··· DATA PROVIDED ···
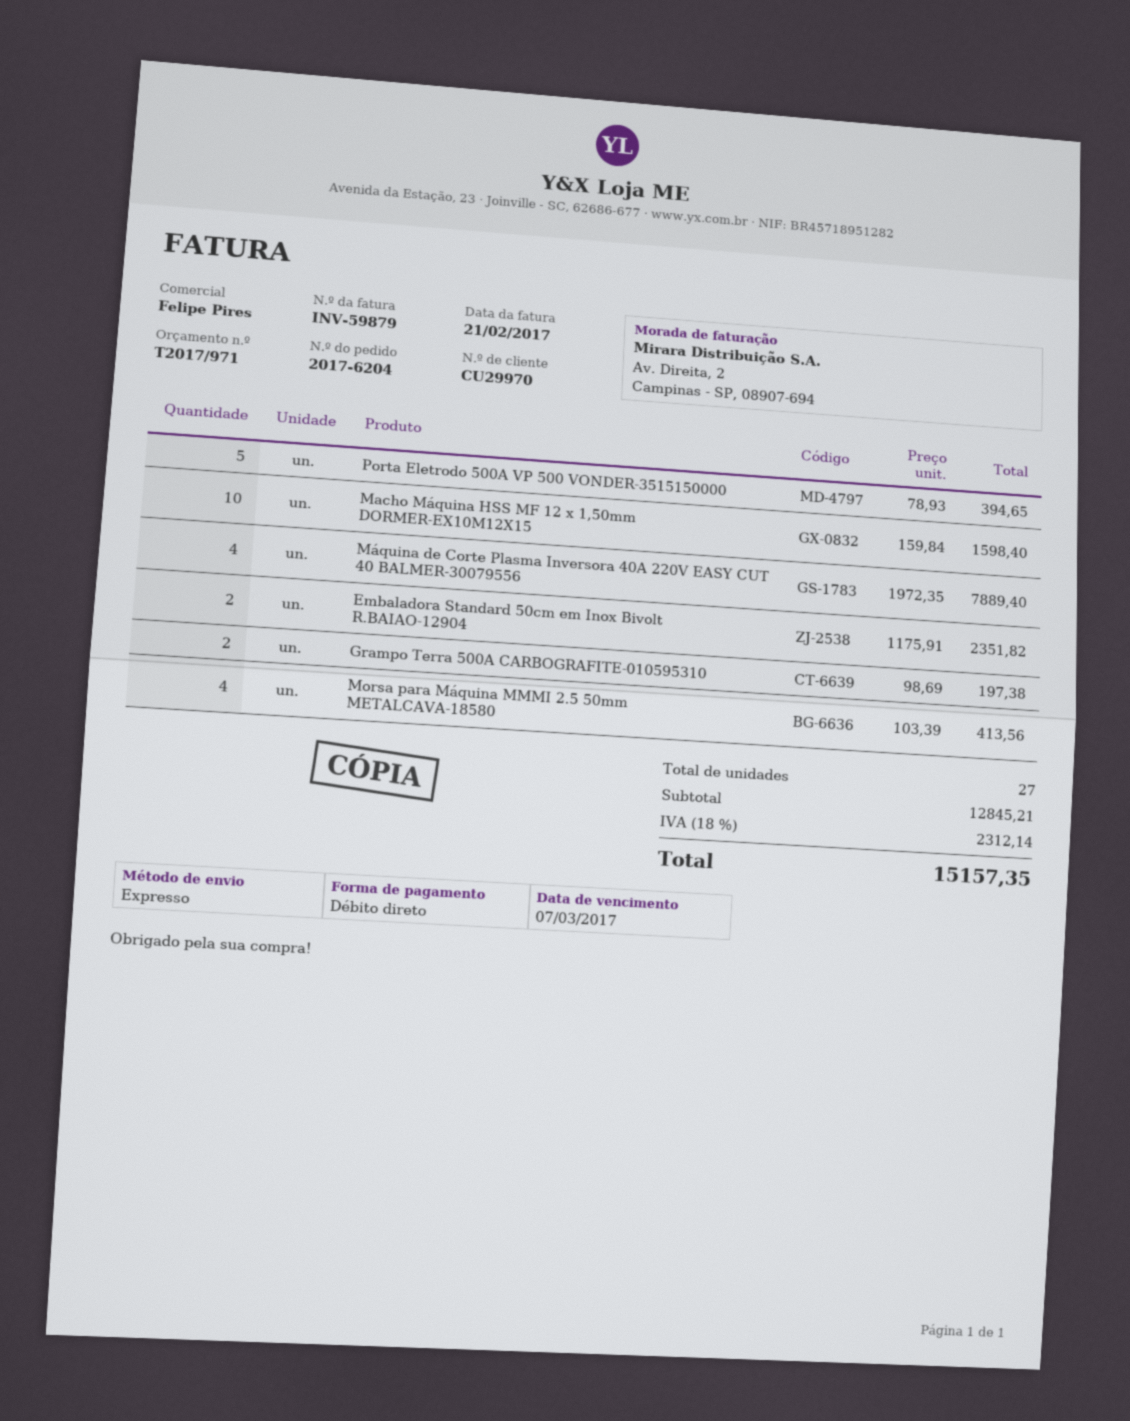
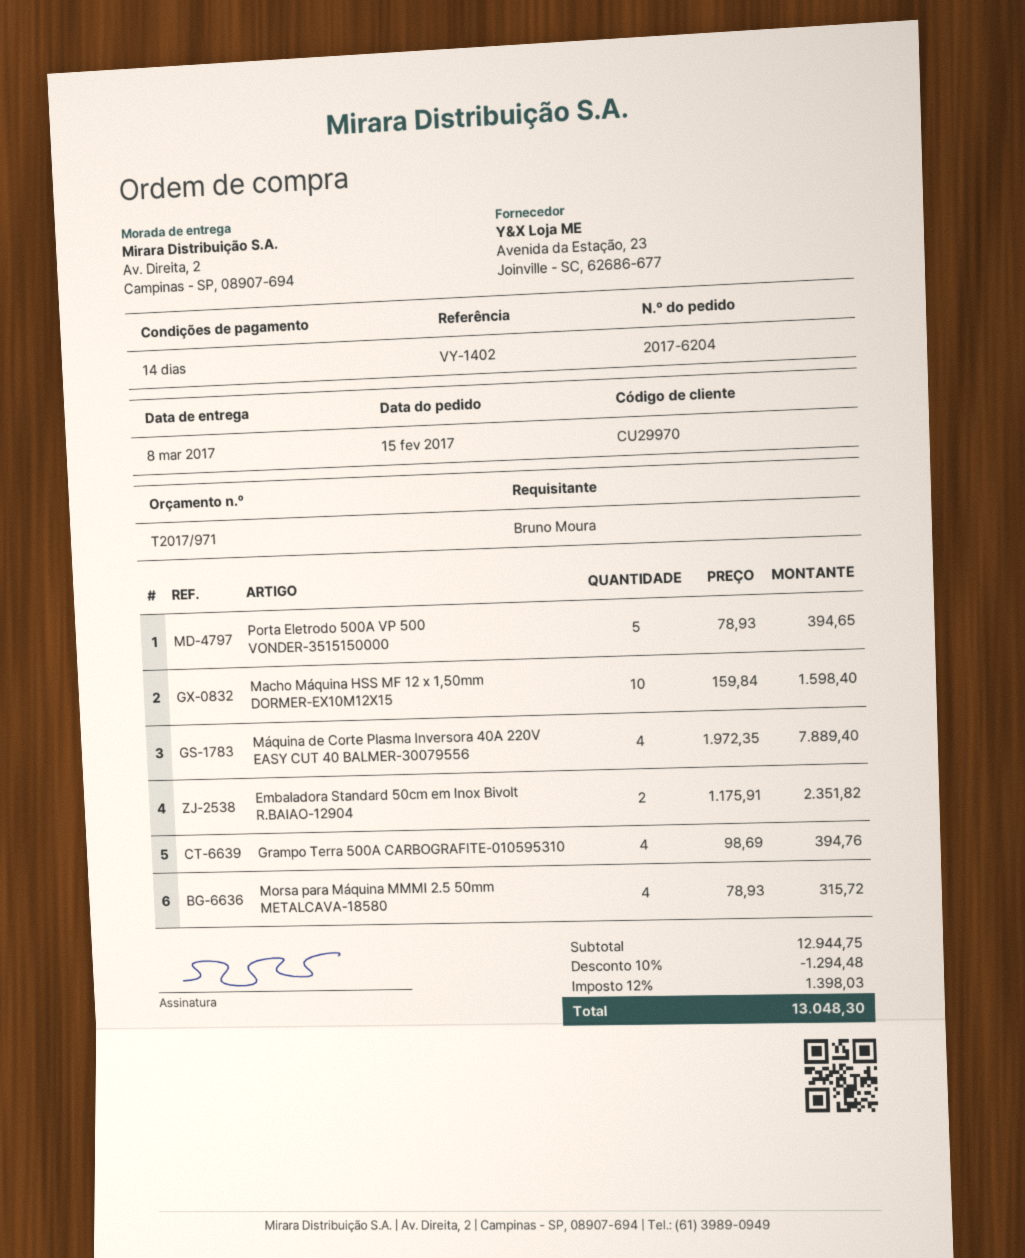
Grampo Terra 500A CARBOGRAFITE-010595310: 2 x 98.69 = 197.38 -> 4 x 98.69 = 394.76
Morsa para Máquina MMMI 2.5 50mm METALCAVA-18580: 4 x 103.39 = 413.56 -> 4 x 78.93 = 315.72
subtotal: 12845.21 -> 12944.75
discount: none -> 10% = 1294.48
tax: 18% = 2312.14 -> 12% = 1398.03
total: 15157.35 -> 13048.30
···
**WORK REQUEST**
Exclude the pictures and reproduce every entry exactly.

**SOLUTION TO THIS EXERCISE**
Grampo Terra 500A CARBOGRAFITE-010595310: 2 x 98.69 = 197.38 -> 4 x 98.69 = 394.76
Morsa para Máquina MMMI 2.5 50mm METALCAVA-18580: 4 x 103.39 = 413.56 -> 4 x 78.93 = 315.72
subtotal: 12845.21 -> 12944.75
discount: none -> 10% = 1294.48
tax: 18% = 2312.14 -> 12% = 1398.03
total: 15157.35 -> 13048.30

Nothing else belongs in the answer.